> _TASK_: Below are records; reproduce exactly the lines from the one that has "[25,504,196,523] Regelmässiges Angebot" through the one that has "[25,673,364,692] Fitnesssport (23)", ends included, and nothing more.

> _MATERIAL FOR THE TASK_:
★ ★ ★ ★

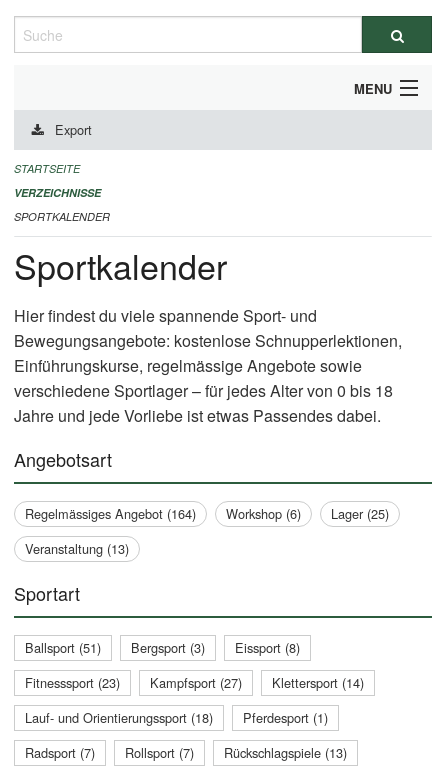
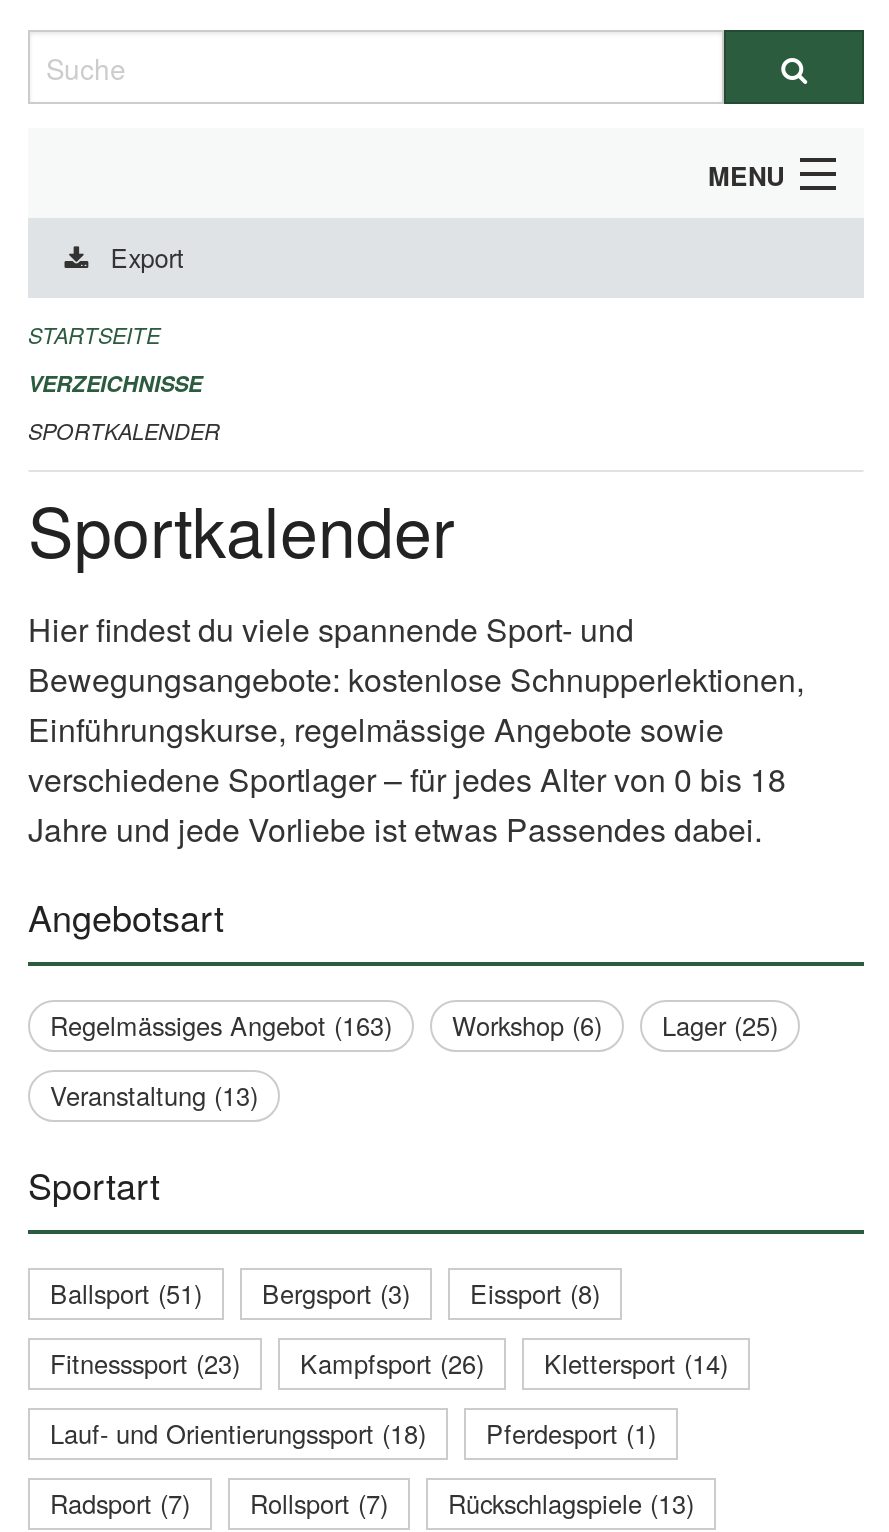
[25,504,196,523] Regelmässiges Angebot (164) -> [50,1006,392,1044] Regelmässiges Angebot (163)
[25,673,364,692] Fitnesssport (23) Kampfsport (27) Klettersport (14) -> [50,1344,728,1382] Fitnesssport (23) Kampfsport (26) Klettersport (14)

★ ★ ★ ★

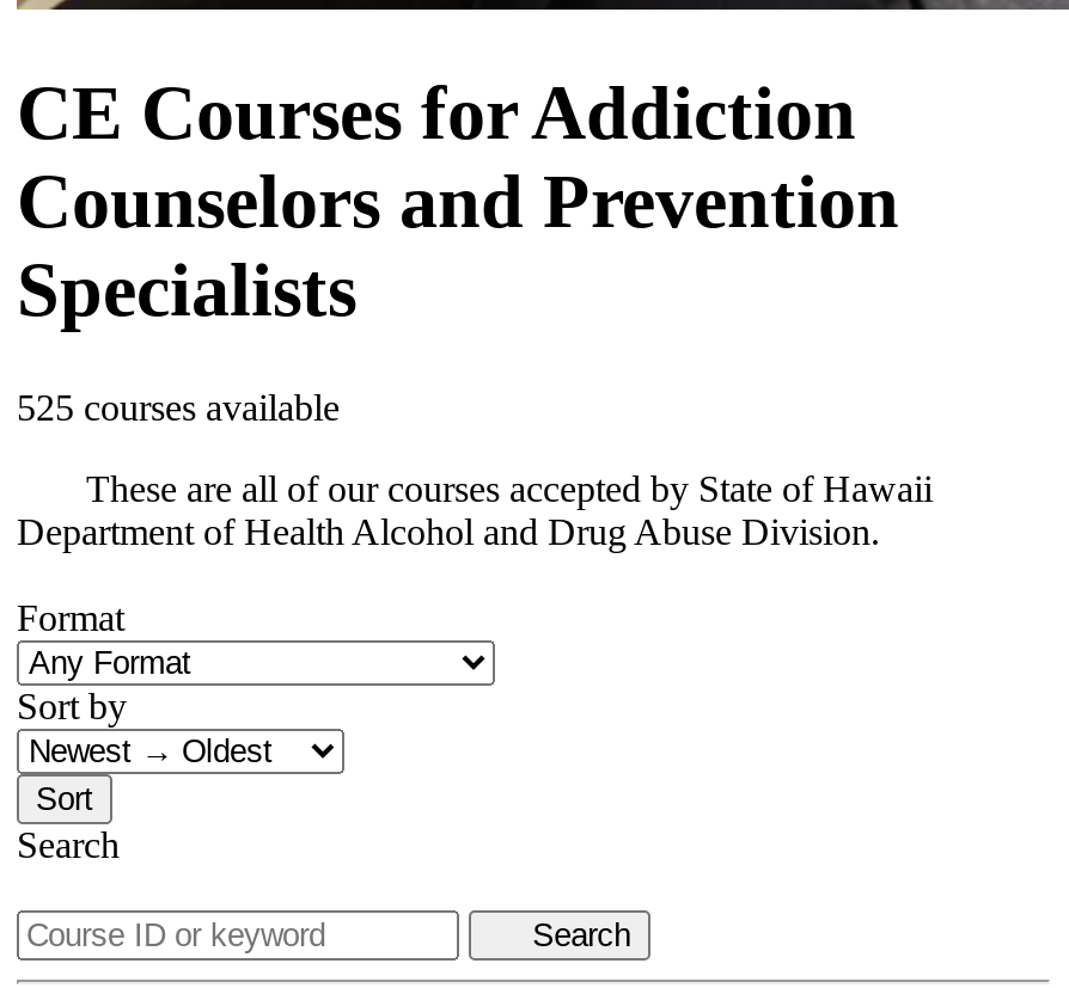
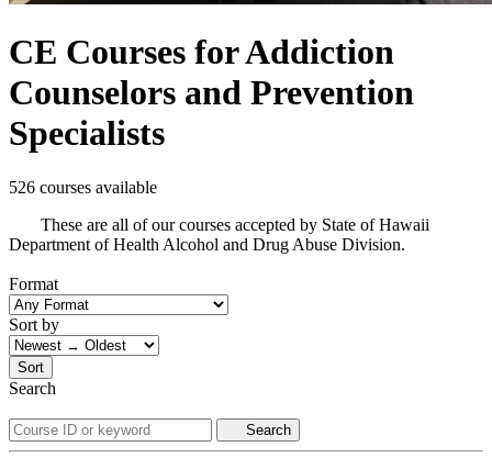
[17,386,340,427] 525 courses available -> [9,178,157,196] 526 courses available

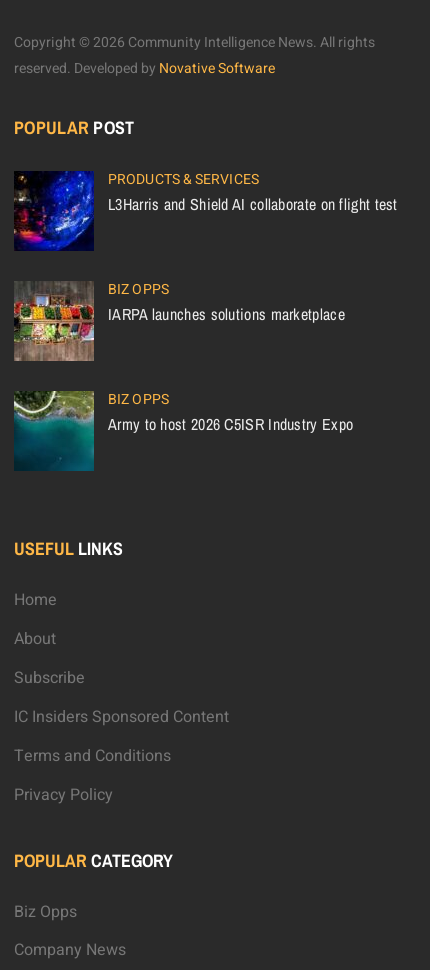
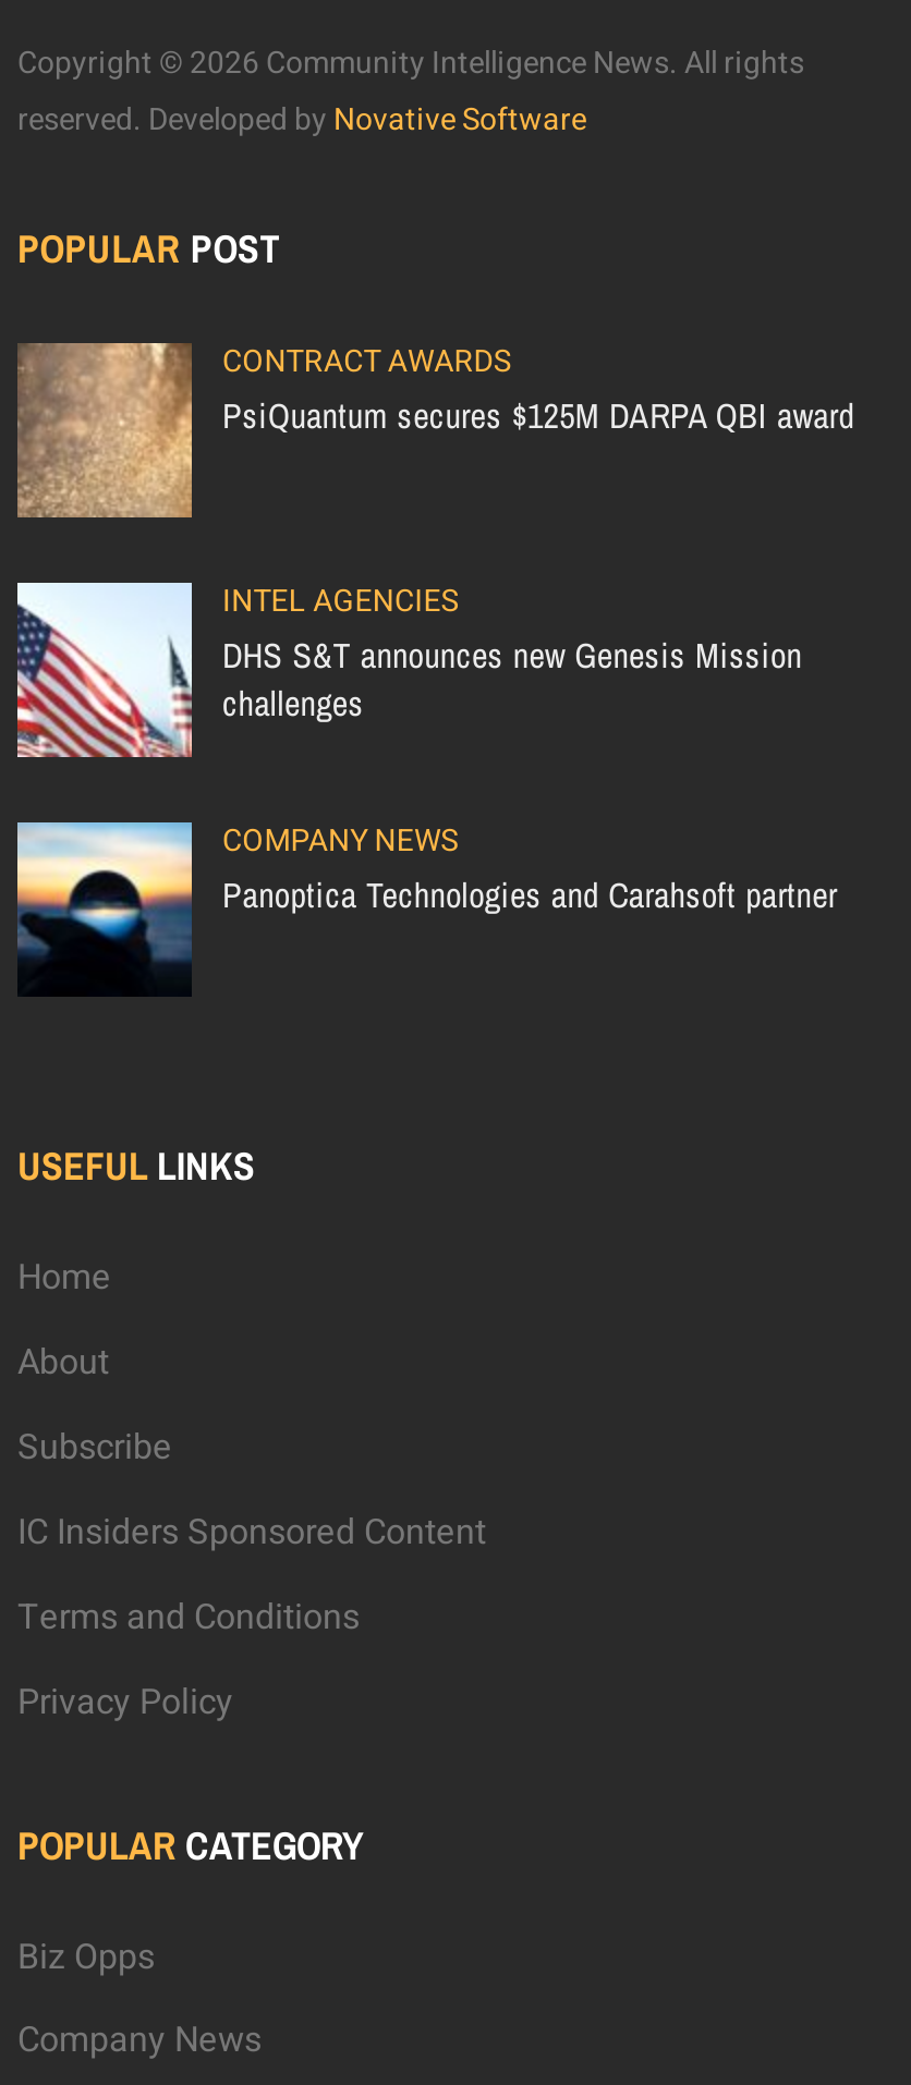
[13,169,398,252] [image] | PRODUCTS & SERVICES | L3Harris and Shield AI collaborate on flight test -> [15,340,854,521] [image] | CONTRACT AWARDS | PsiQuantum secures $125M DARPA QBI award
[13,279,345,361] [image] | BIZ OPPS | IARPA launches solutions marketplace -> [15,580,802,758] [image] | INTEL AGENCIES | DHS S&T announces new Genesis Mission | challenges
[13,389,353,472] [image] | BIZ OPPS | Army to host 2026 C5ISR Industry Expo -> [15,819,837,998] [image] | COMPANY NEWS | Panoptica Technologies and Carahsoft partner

★ ★ ★ ★

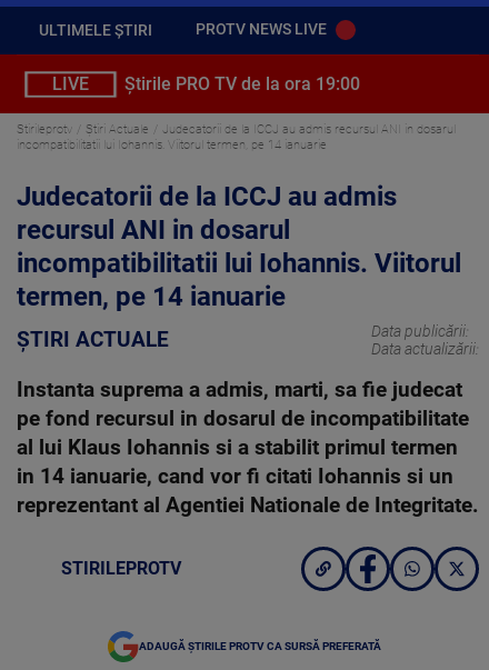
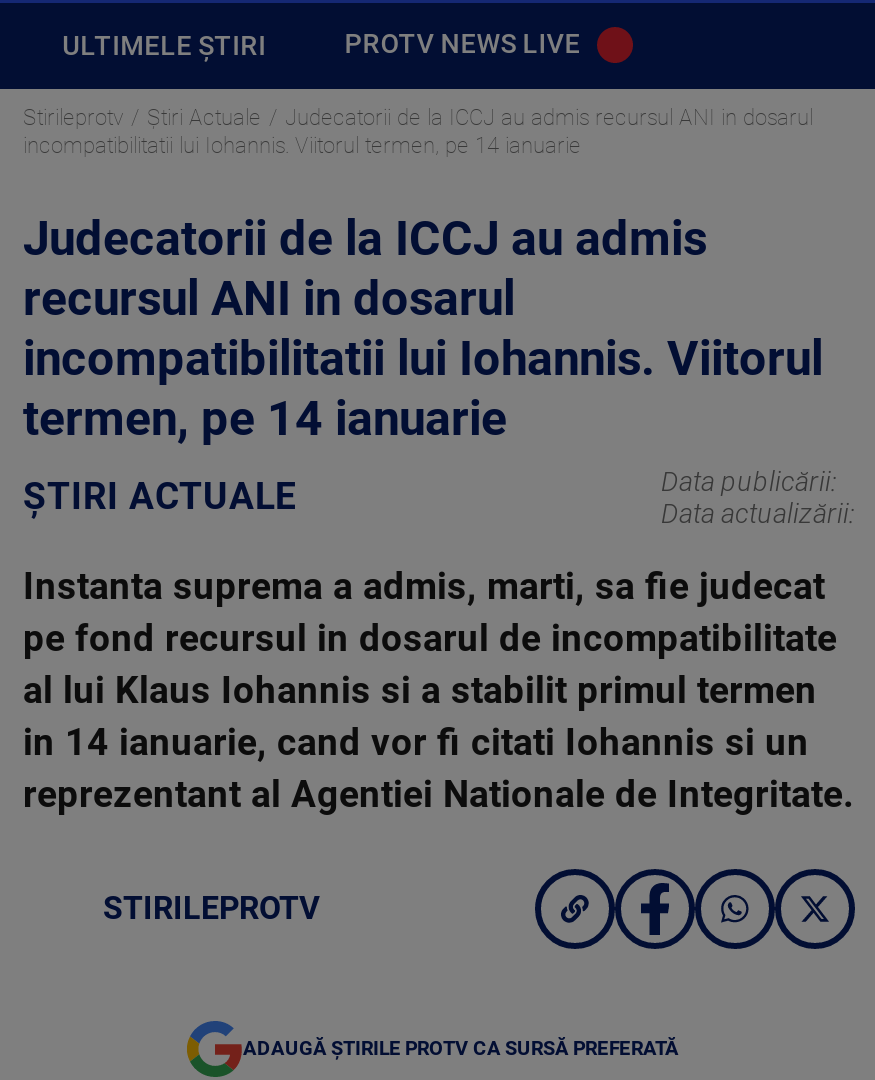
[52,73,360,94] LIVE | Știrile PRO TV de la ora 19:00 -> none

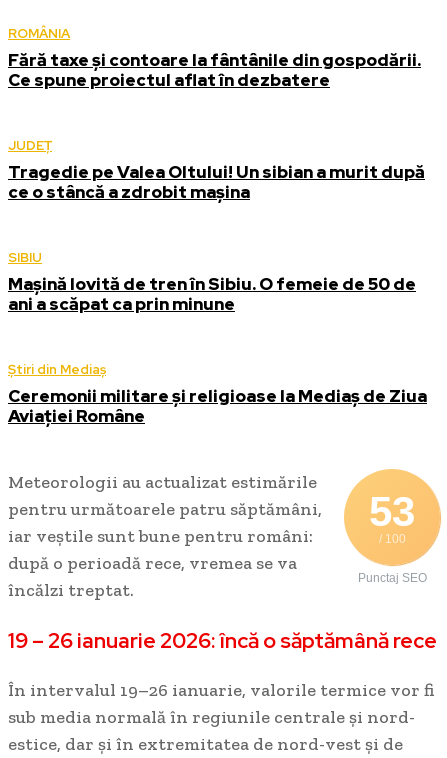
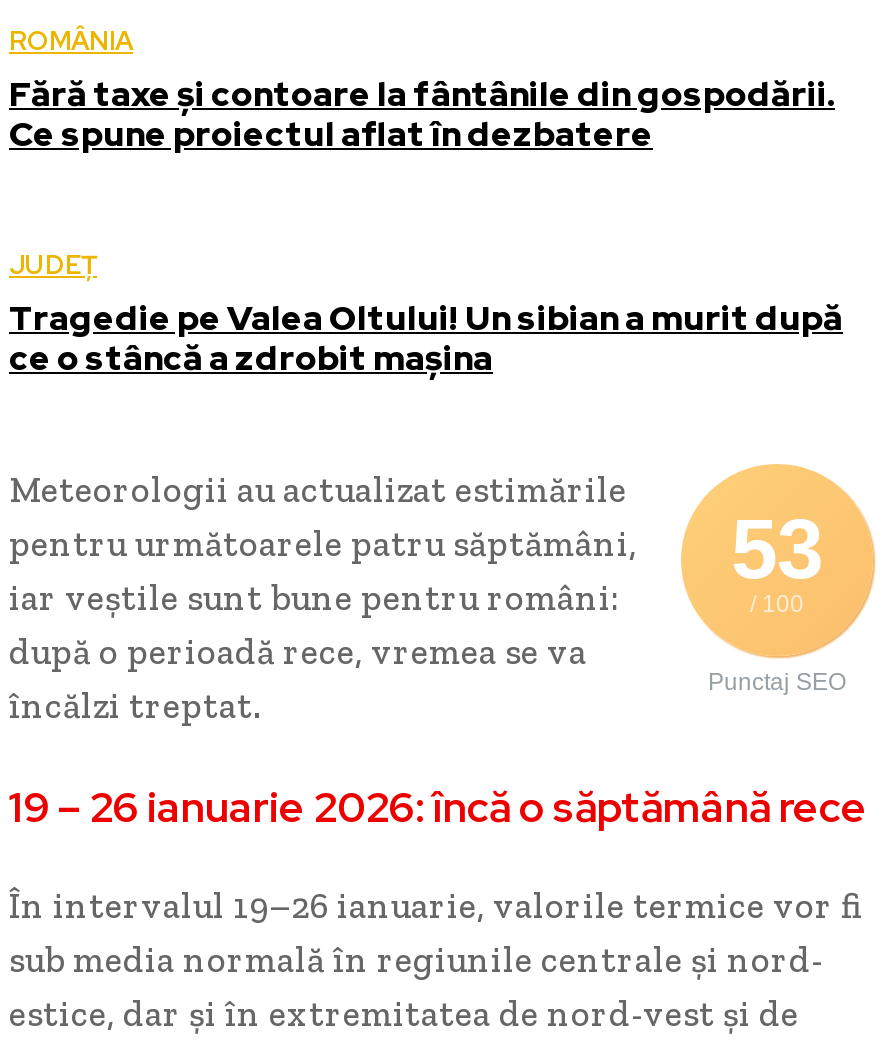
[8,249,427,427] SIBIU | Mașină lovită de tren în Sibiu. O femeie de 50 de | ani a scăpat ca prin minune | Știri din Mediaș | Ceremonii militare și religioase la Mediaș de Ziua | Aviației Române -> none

★ ★ ★ ★

> _ANSWER TO THE PROBLEM_:
[25,504,196,523] Regelmässiges Angebot (164) -> [50,1006,392,1044] Regelmässiges Angebot (163)
[25,673,364,692] Fitnesssport (23) Kampfsport (27) Klettersport (14) -> [50,1344,728,1382] Fitnesssport (23) Kampfsport (26) Klettersport (14)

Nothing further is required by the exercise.